Loyal viewers of Breaking Bad were elated when mid-July rolled around, as it marked the return of the dark AMC drama’s anticipated fifth season. After a bombshell ending to the previous season — in which Bryan Cranston’s Walter White, the antihero of the show, blew up a retirement home to kill his boss Gustavo Fring (Giancarlo Esposito) — the first half of the fifth and final season did not disappoint. The first eight episodes culminated in an explosive mid-season cliffhanger.
As the show’s title suggests, Gilligan was determined from the beginning to demonstrate on screen how dire circumstances can shatter a man’s honor and compassion — Walt’s. Since the pilot episode, which revealed Walt has cancer, the degradation of his character has been the show’s defining theme.

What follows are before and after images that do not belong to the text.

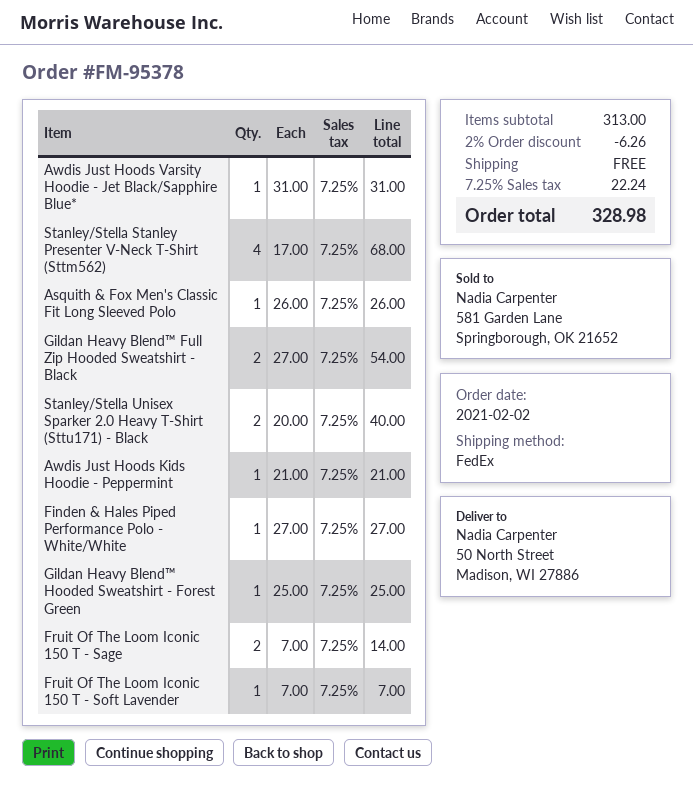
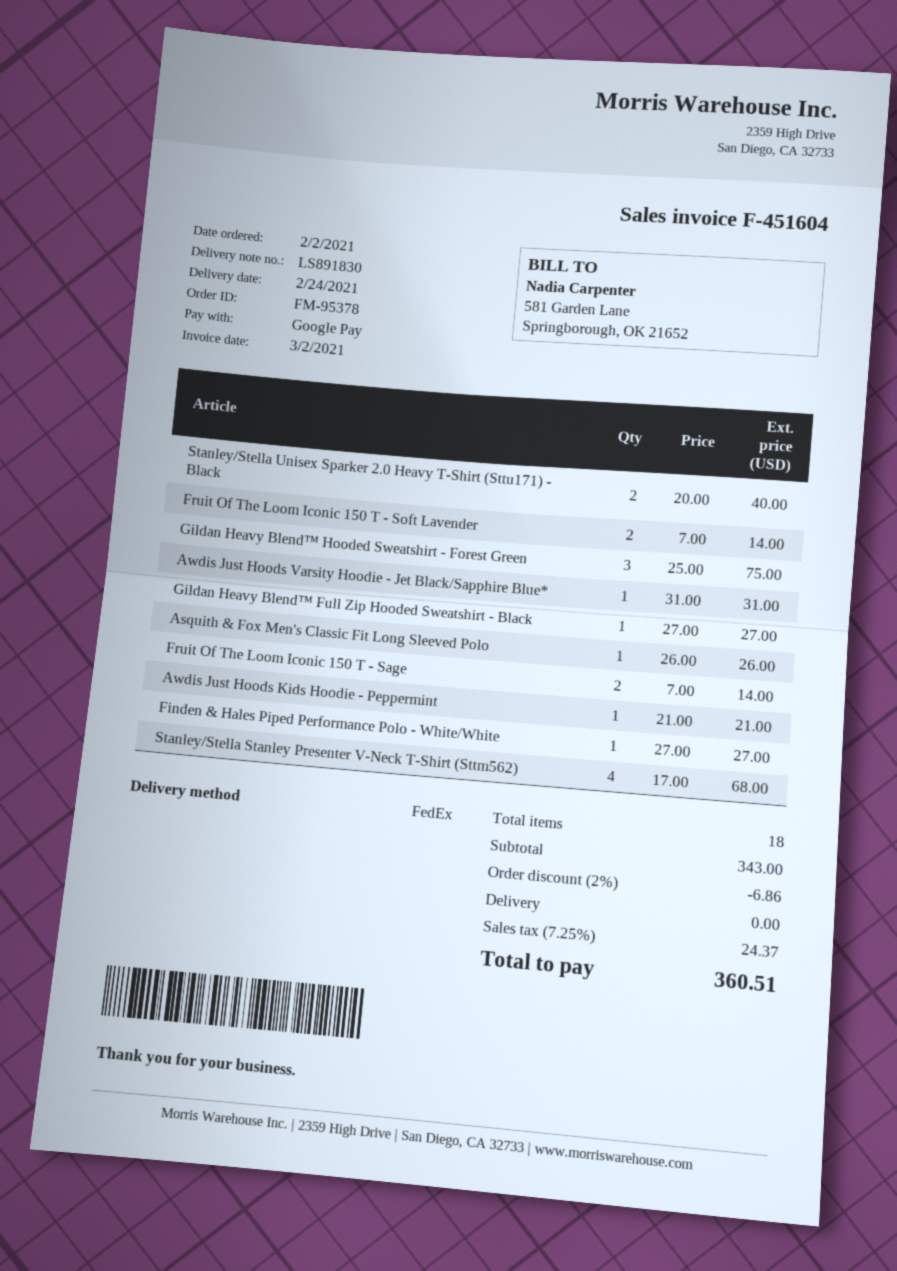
Gildan Heavy Blend™ Full Zip Hooded Sweatshirt - Black: 2 x 27.00 = 54.00 -> 1 x 27.00 = 27.00
Gildan Heavy Blend™ Hooded Sweatshirt - Forest Green: 1 x 25.00 = 25.00 -> 3 x 25.00 = 75.00
Fruit Of The Loom Iconic 150 T - Soft Lavender: 1 x 7.00 = 7.00 -> 2 x 7.00 = 14.00
subtotal: 313.00 -> 343.00
discount: 2% = 6.26 -> 2% = 6.86
tax: 7.25% = 22.24 -> 7.25% = 24.37
total: 328.98 -> 360.51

Season five revolves around Walt managing his own meth business. But as with everything in Breaking Bad, when a straight path to happiness appears a new foe or obstacle arises to thwart any potential return to normalcy. The show’s creator Vince Gilligan beautifully depicts the way in which supporting characters lose faith in Walt. In the second episode of the season, Walt’s wife Skyler (Anna Gunn) becomes increasingly aware of the darkness growing in her husband. In one scene Skyler admits to Walt: “I’m afraid.” Walter, in disbelief, reminds her his enemies are dead and that he has more control than ever over his drug operation. Skyler, in a heavy tone, responds: “I’m afraid of you.” These vividly tense scenes between Skyler and Walt are the bedrock of what makes Breaking Bad so enjoyable. All the actors in the show can turn dry dialogue into heart-pounding tension.
The first eight episodes of the new season take Walt’s “badness” to new levels. The asymmetry of Walt’s character between season one and season five is constructed with precision. In one of the first episodes, Walt struggles to kill a foe who could incriminate him if released and thinks of any excuse to avoid violence. In contrast, during the recent mid-season finale, Walt orders the murder of nine prisoners in a span of two minutes and waits for the completion of the crime with a satisfied smirk on his face.

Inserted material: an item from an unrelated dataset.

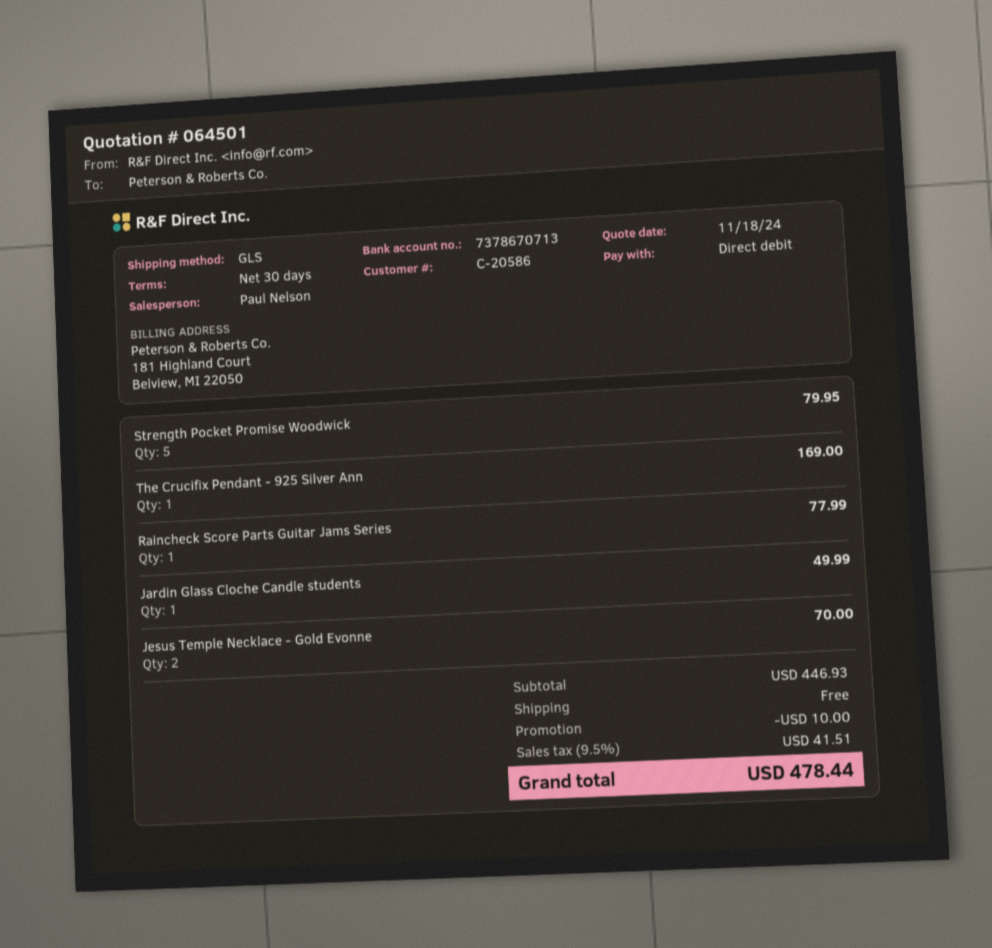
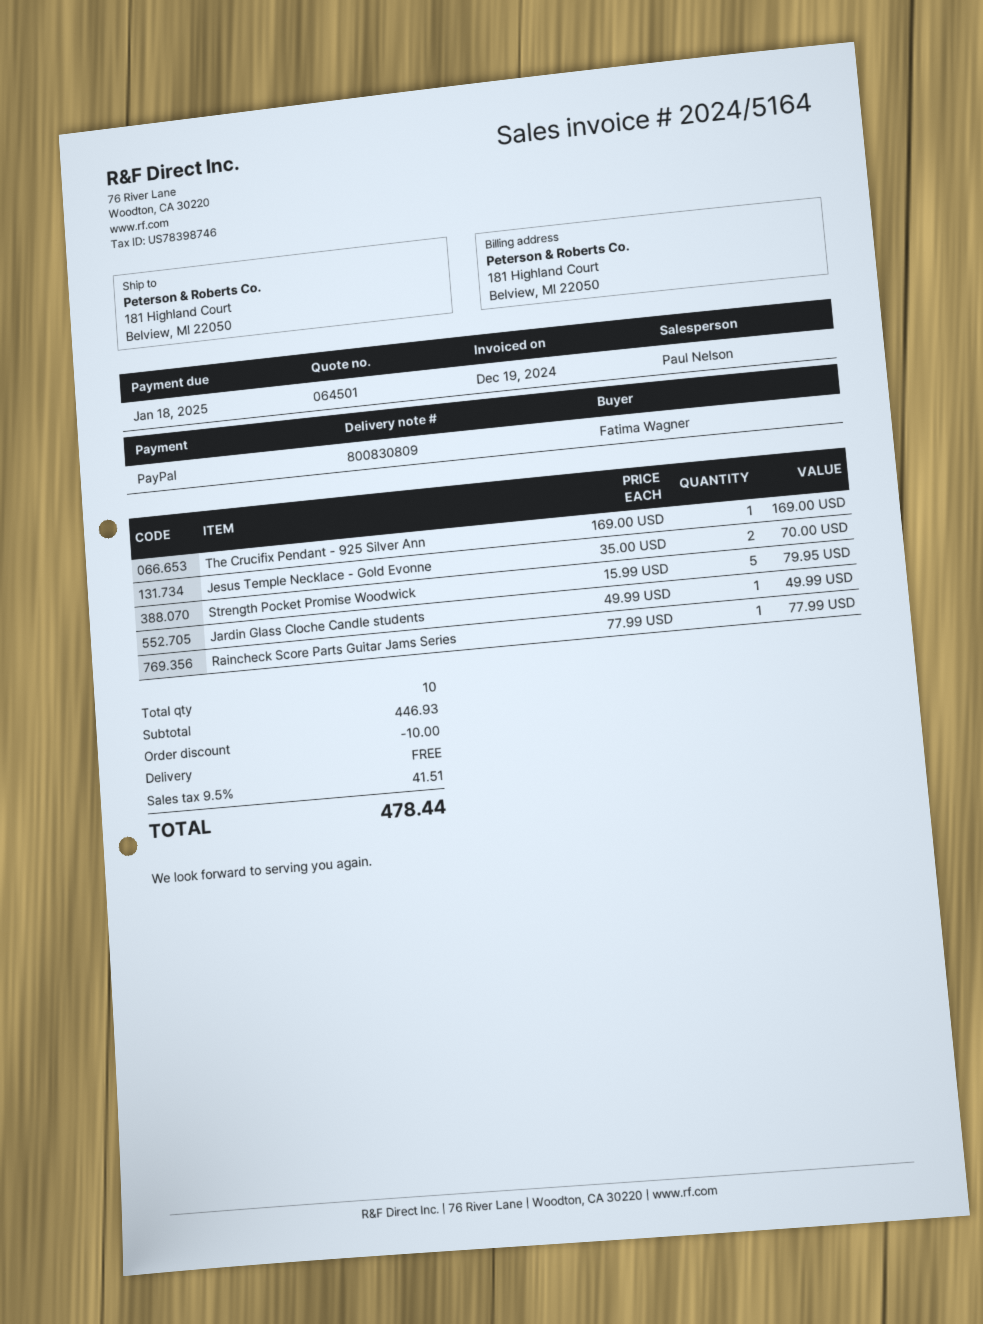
payment method: direct debit -> PayPal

The Sept. 2 episode also shows how far from grace Walt has fallen. In one scene, Skyler shows him a pile of cash that would take eight lifetimes to spend and begs him to leave the drug business. Miraculously, and to our relief as viewers, Walt returns home and claims he is finished. In typical Breaking Bad fashion, however, just as we are relieved by Walt’s decision to rebuild his life, Walt’s DEA brother-in-law Hank comes across a note in the bathroom revealing Walt as the crystal meth kingpin — a pivotal moment five seasons in the making.
With a mid-season finale designed to set up the final eight episodes of the series as some of the most action-packed yet, the only question more suspenseful than how Hank will respond to this new revelation is how viewers will wait 10 months to watch it.